Secretory protein decondensation as a distinct, Ca2+-mediated event during the final steps of exocytosis in Paramecium cells.

The contents of secretory vesicles ("trichocysts") were isolated in the condensed state from Paramecium cells. It is well known that the majority portion of trichocysts perform a rapid decondensation process during exocytosis, which is visible in the light microscope. We have analyzed this condensed leads to decondensed transition in vitro and determined some relevant parameters. In the condensed state, free phosphate (and possibly magnesium) ions screen local surplus charges. This is supported by x-ray spectra recorded from individual trichocysts (prepared by physical methods) in a scanning transmission electron microscope. Calcium, as well as other ions that eliminate phosphate by precipitation, produces decondensation in vitro. Under in vivo conditions, Ca2+ enters the vesicle lumen from the outside medium, once an exocytic opening has been formed. Consequently, within the intact cell, membrane fusion and protein decondensation take place with optimal timing.
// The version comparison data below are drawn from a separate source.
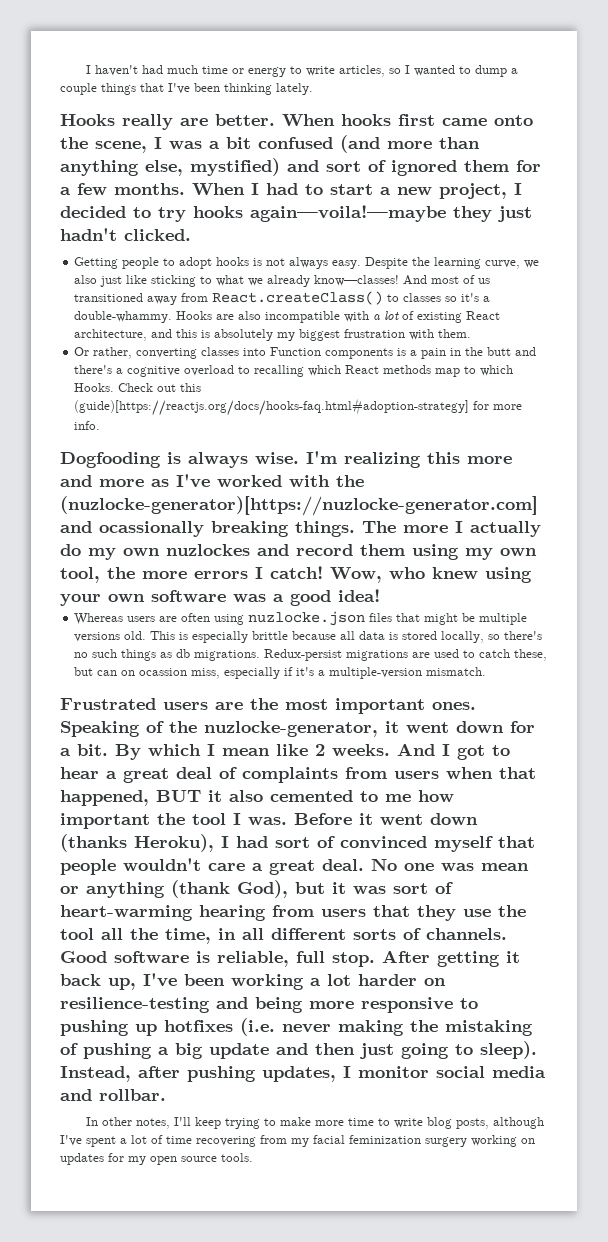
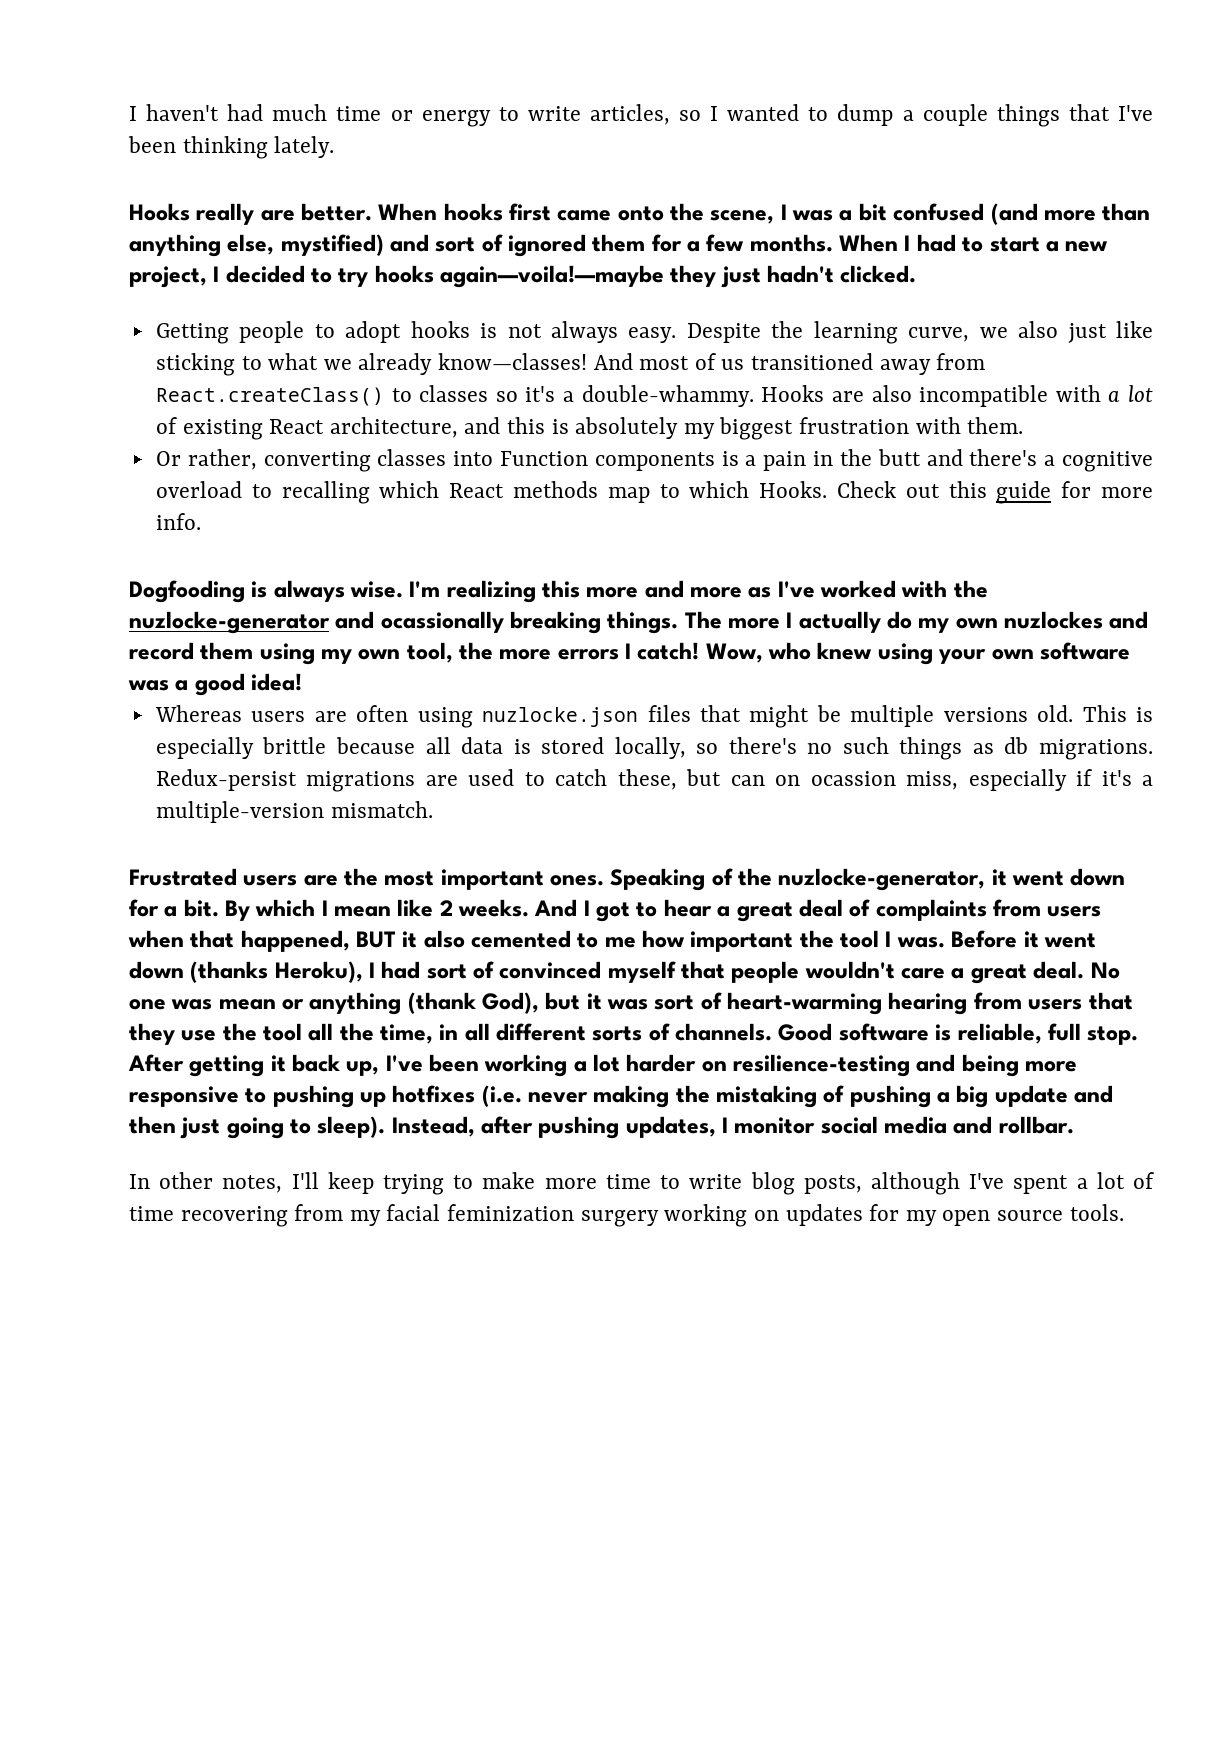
[74,398,470,416] (guide)[https://reactjs.org/docs/hooks-faq.html#adoption-strategy] -> [996,481,1052,504] guide
[60,496,538,516] (nuzlocke-generator)[https://nuzlocke-generator.com] -> [129,611,330,634] nuzlocke-generator

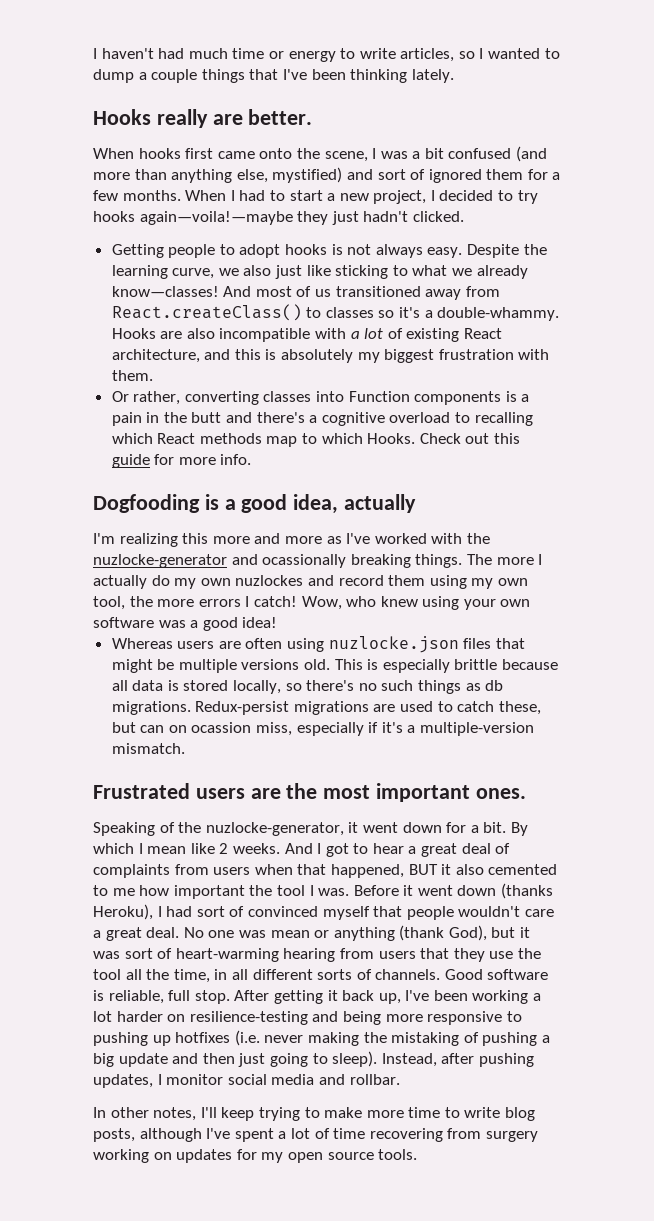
(373, 212) none -> (313, 117) //
[273,580,404,602] always wise. -> [224,494,417,514] a good idea, actually //
(605, 880) none -> (526, 793) //
[349,1204,575,1226] my facial feminization -> (482, 1133) none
Ca2+ might then trigger decondensation in the same way by precipitating phosphate ions (as it does in vitro) and, indeed, such precipitates (again yielding Ca and P signals in x-ray spectra) can be recognized in situ under trigger conditions. As decondensation is a unidirectional, rapid process in Paramecium cells, it would contribute to drive the discharge of the secretory contents to the outside. Further implications on the energetics of exocytosis are discussed.